Doctor of Philosophy

Department

Engineering

First Advisor

Lingfeng Wang

Committee Members

Yi Hu, Chiu Law, Chao Zhu, Xiao Qin

Keywords

Cyber-physical System, Smart Grid Cyber Security

Abstract

With the smart grid initiatives in recent years, the electric power grid is rapidly evolving into a complicated and interconnected cyber-physical system. Unfortunately, the wide deployment of cutting-edge communication, control and computer technologies in the power system, as well as the increasing terrorism activities, make the power system at great risk of attacks from both cyber and physical domains.

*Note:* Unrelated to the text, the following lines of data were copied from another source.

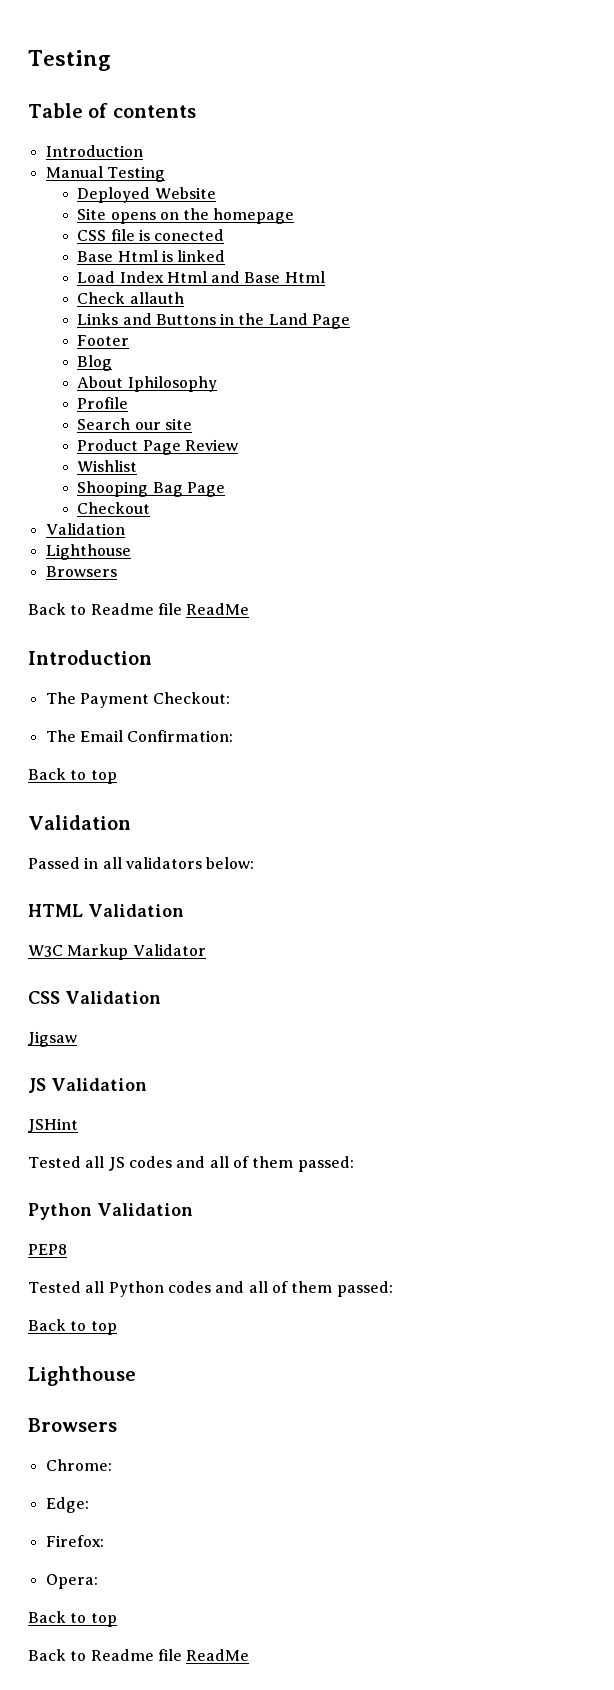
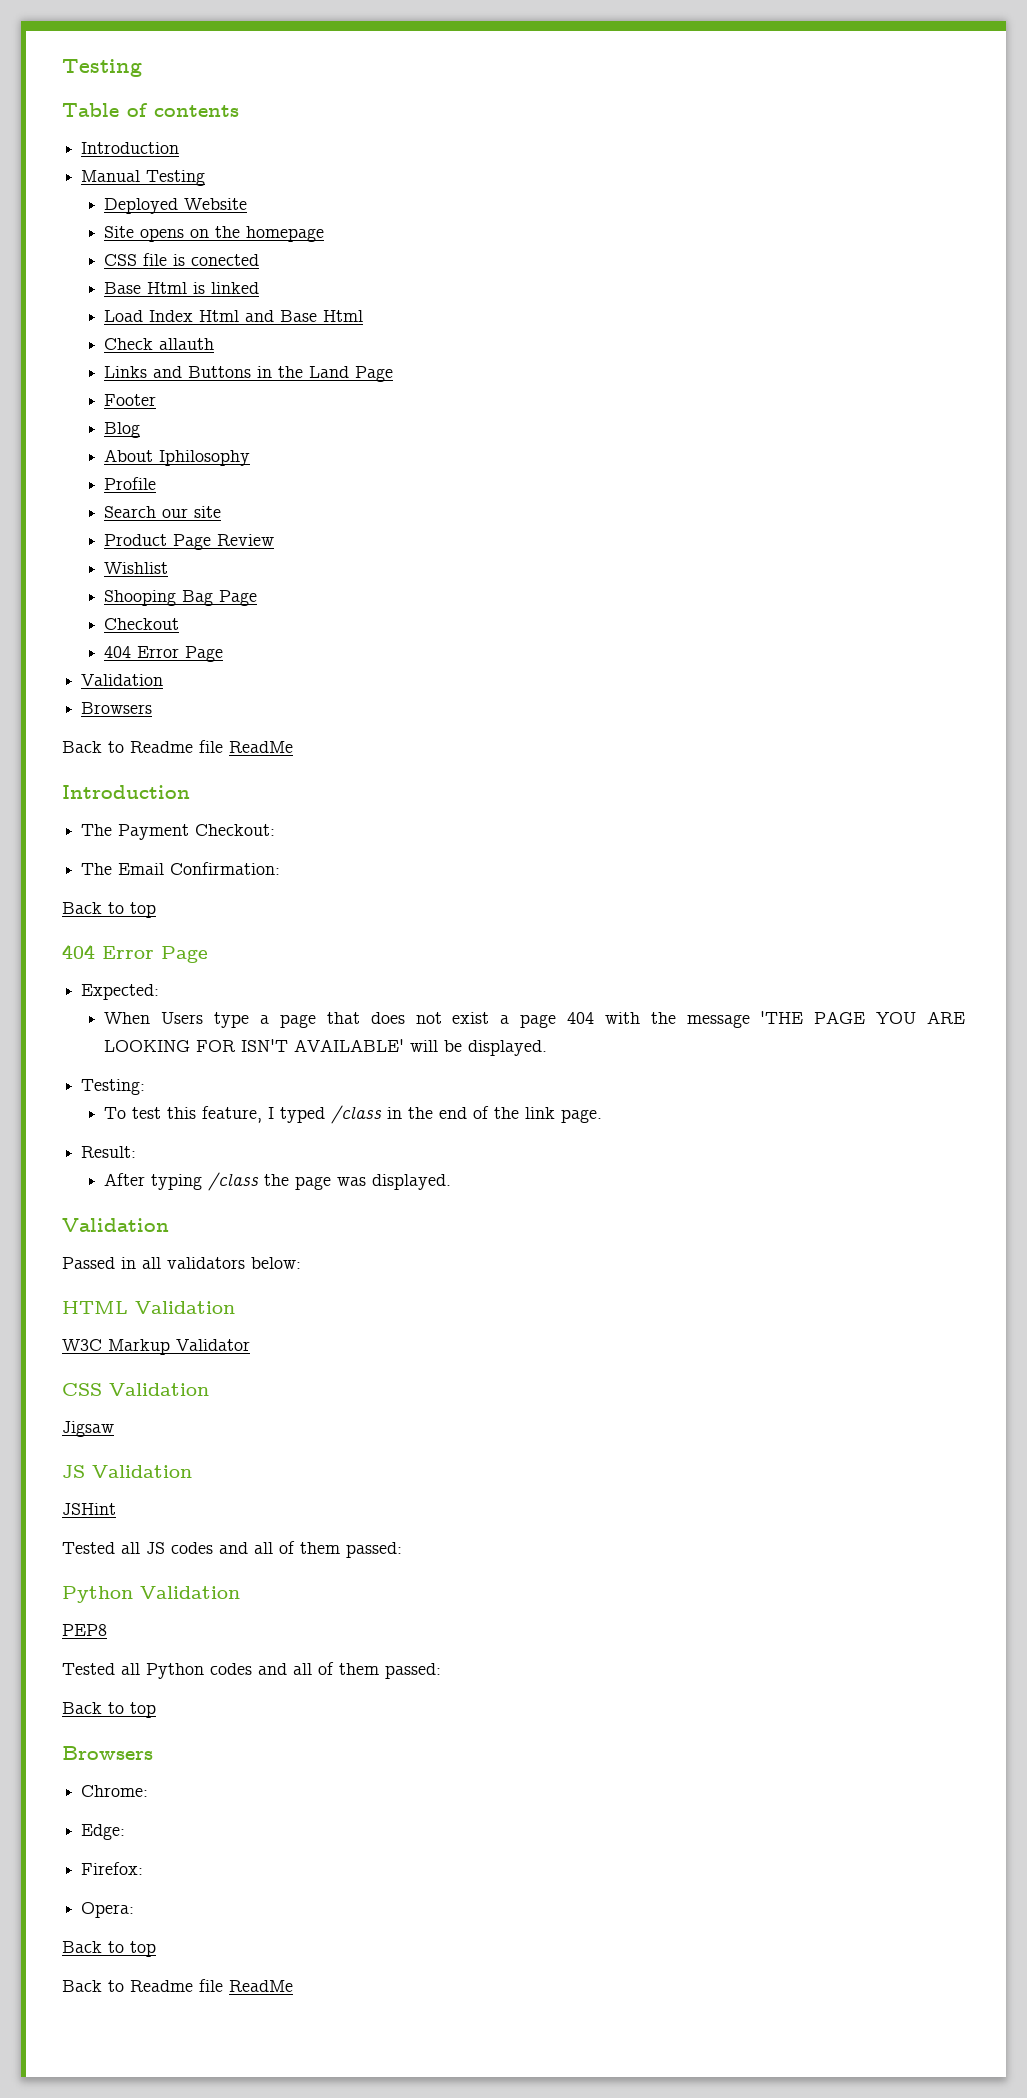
  Checkout
+ 404 Error Page
  Validation
- Lighthouse
  The Email Confirmation:
  Back to top
+ 404 Error Page
+ Expected:
+ When Users type a page that does not exist a page 404 with the message 'THE PAGE YOU ARE LOOKING FOR ISN'T AVAILABLE' will be displayed.
+ Testing:
+ To test this feature, I typed /class in the end of the link page.
+ Result:
+ After typing /class the page was displayed.
  Tested all Python codes and all of them passed:
  Back to top
- Lighthouse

It is pressing and meaningful to investigate the plausible attack scenarios and develop efficient methods for defending the power system against them.

To defend the power grid, it is critical to first study how the attacks could happen and affect the power system, which are the basis for the defense strategy development. Thus, this dissertation quantifies the influence of several typical attacks on power system reliability. Specifically, three representative attack are considered, i.e., intrusion against substations, regional LR attack, and coordinated attacks. For the intrusion against substations, the occurrence frequency of the attack events is modeled based on statistical data and human dynamics; game-theoretical approaches are adopted to model induvial and consecutive attack cases; Monte Carlo simulation is deployed to obtain the desired reliability indices, which incorporates both the attacks and the random failures. For the false data injection attack, a practical regional load redistribution (LR) attack strategy is proposed; the man-in-the-middle (MITM) intrusion process is modeled with a semi-Markov process method; the reliability indices are obtained based on the regional LR attack strategy and the MITM intrusion process using Monte Carlo simulation. For the coordinated attacks, a few typical coordination strategies are proposed considering attacking the current-carrying elements as well as attacking the measurements; a bilevel optimization method is applied to develop the optimal coordination strategy.

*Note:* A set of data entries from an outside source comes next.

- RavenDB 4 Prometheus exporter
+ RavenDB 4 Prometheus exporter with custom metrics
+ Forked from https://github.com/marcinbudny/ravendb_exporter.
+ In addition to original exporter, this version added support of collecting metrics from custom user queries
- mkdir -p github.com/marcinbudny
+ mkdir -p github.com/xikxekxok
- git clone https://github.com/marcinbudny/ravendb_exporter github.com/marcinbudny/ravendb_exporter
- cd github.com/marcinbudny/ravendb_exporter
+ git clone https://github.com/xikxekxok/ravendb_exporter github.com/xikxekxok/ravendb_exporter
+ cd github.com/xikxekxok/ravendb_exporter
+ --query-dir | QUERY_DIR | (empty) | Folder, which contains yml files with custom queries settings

Further, efficient and effective defense strategies are proposed from the perspectives of power system operation strategy and identification of critical elements. Specially, a robustness-oriented power grid operation strategy is proposed considering the element random failures and the risk of man-made attacks. Using this operation strategy, the power system operation is robust, and can minimize the load loss in case of malicious man-made attacks. Also, a multiple-attack-scenario (MAS) defender-attack-defender model is proposed to identify the critical branches that should be defended when an attack is anticipated but the defender has uncertainty about the capability of the attacker. If those identified critical branches are protected, the expected load loss will be minimal.